John of Glastonbury's Cronica sive Antiquitates Glastoniensis Ecclesie, written in the mid-14th century, recorded that Glastonbury Abbey had relics of Theodore the Martyr.

During the Fourth Crusade (1202–1204) the German monk Gunther of Pairis obtained a variety of relics, including a trace of the blood of Jesus.
The collection included a piece of the True Cross, a piece of Saint John the Baptist and the arm of Saint James the Great.
There were relics of other saints including Theodore the Martyr.

The Clairvaux inventory of 1504 included a number of relics including the shoulder blade of Saint Theodore the Martyr.
The Dames de l'Assomption of rue Saint-Honoré in Paris, who rebuilt their church in 1670 at their own expense, preserved the body of Saint Theodore the Martyr with great veneration.
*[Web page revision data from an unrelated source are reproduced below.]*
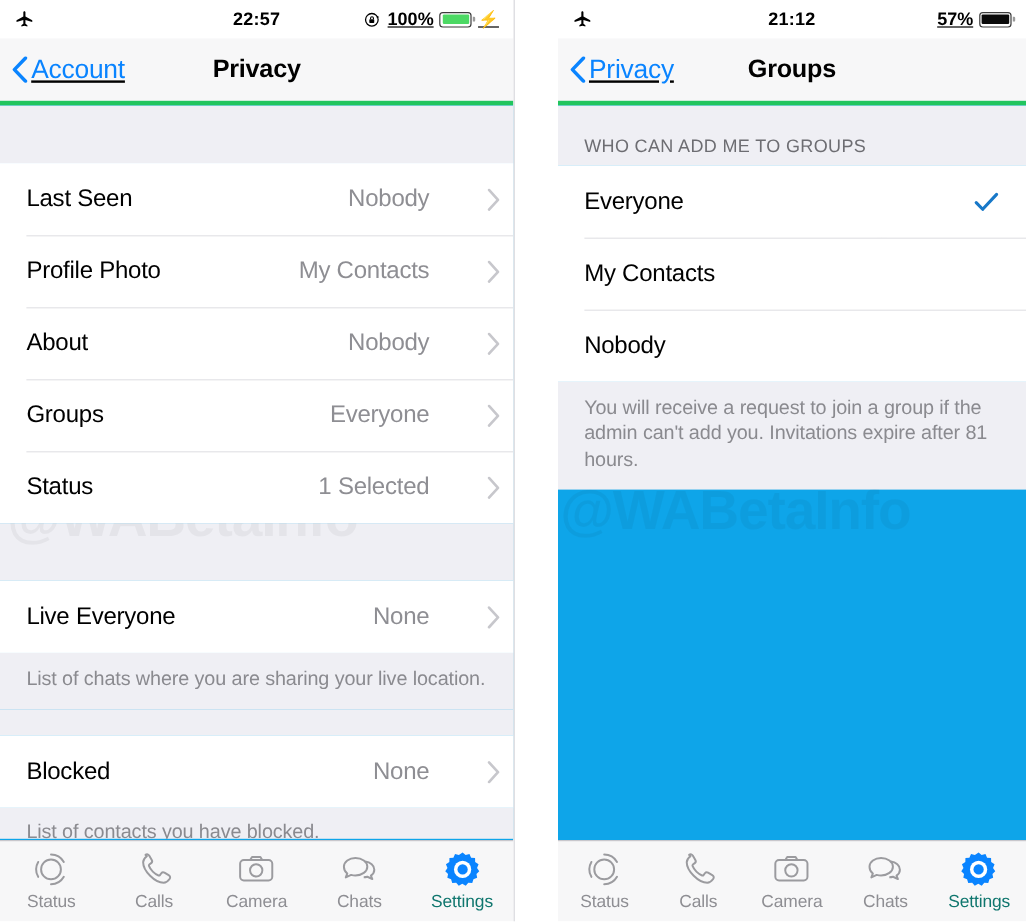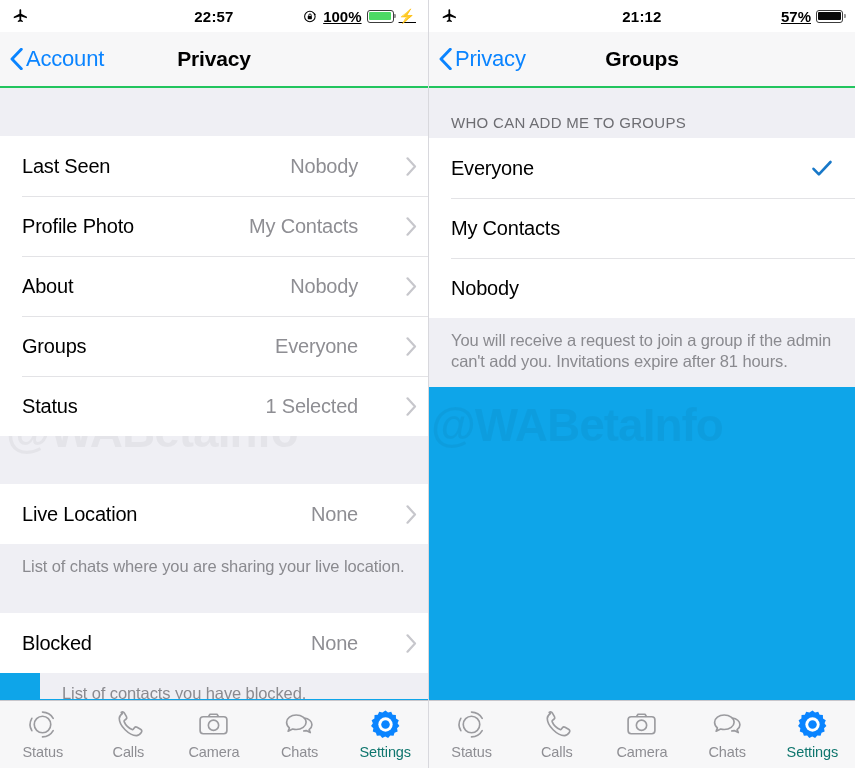"21:12" .phone.right { padding-left: none -> 36px }
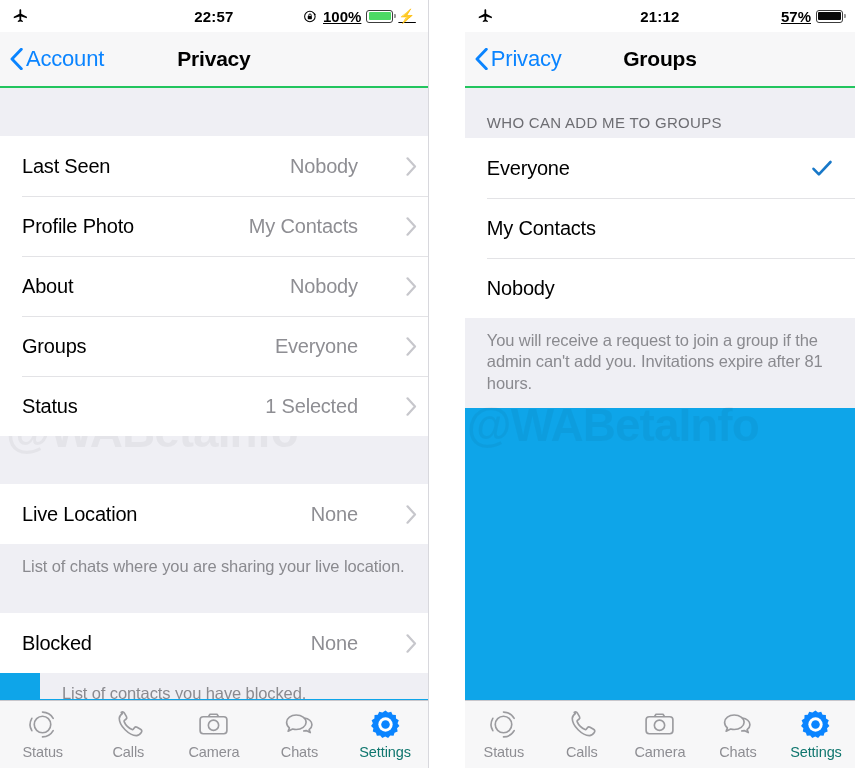"Account" .navbar { border-bottom: 2px solid #22c55e -> 4px solid #22c55e; text-decoration: none -> underline }
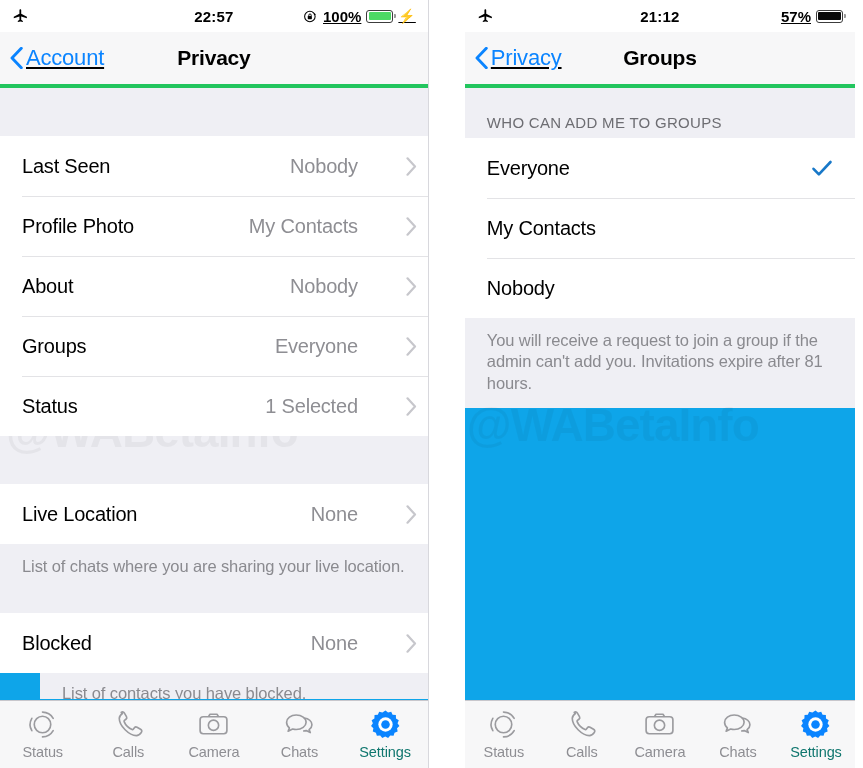"Live Location" span.row-label { text: Location -> Everyone }
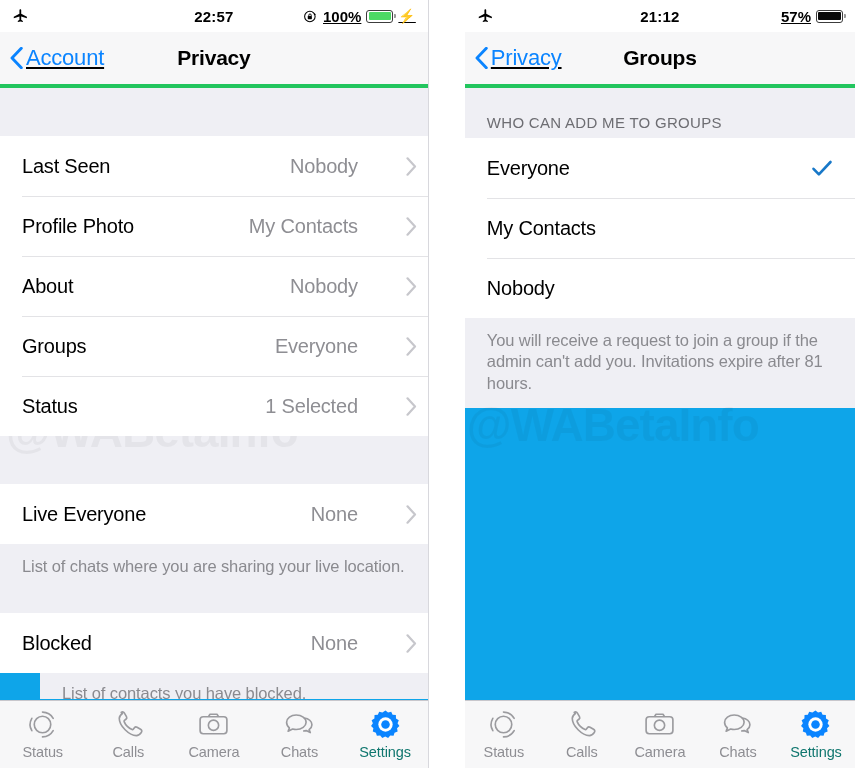"List of contacts you have" .footnote.clipped { margin-left: 40px -> none }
It had been given to them by Cardinal Antonio Barberini, the Archbishop of Rheims.

Philip II of Spain (1527–1598) was a great collector of relics, and accumulated a huge collection. It included 290 teeth of Saint Apollonia, the patron saint of toothache.
His successors continued to add to the collection.
In 1762 it was reported that the body of Saint Theodore the Martyr was lying in a magnificent shrine of silver or brass gilt, adorned with crystals and gems and enameled with gold, in the monastery of El Escorial near Madrid, Spain.